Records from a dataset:
=== Begin Enclosure ===
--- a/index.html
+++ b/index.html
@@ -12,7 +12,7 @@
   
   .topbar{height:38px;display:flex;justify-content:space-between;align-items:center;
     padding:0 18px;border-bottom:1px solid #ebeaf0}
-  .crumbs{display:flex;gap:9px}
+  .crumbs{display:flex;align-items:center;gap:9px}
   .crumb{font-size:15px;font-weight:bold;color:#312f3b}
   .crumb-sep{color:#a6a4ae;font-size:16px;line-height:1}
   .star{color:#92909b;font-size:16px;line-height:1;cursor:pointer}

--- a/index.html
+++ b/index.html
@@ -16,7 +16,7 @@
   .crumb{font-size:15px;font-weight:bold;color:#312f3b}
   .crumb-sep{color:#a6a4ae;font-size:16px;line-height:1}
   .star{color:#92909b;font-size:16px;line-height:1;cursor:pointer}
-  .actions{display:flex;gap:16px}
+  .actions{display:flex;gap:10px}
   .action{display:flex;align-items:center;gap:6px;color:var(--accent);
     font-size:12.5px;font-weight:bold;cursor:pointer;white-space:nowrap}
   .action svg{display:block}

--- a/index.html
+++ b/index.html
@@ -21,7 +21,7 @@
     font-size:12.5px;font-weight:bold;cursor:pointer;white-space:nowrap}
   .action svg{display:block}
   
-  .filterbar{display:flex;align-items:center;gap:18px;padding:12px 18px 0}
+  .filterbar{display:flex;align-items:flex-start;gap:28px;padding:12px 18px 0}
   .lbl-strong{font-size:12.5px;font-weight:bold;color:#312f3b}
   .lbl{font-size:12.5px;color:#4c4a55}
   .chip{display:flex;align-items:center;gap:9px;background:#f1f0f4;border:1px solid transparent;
=== End Enclosure ===
# TASK TO COMPLETE
Go over the data above and copy every line that has the word "items" in it.

# EXPECTED ANSWER
   .topbar{height:38px;display:flex;justify-content:space-between;align-items:center;
+  .crumbs{display:flex;align-items:center;gap:9px}
   .action{display:flex;align-items:center;gap:6px;color:var(--accent);
-  .filterbar{display:flex;align-items:center;gap:18px;padding:12px 18px 0}
+  .filterbar{display:flex;align-items:flex-start;gap:28px;padding:12px 18px 0}
   .chip{display:flex;align-items:center;gap:9px;background:#f1f0f4;border:1px solid transparent;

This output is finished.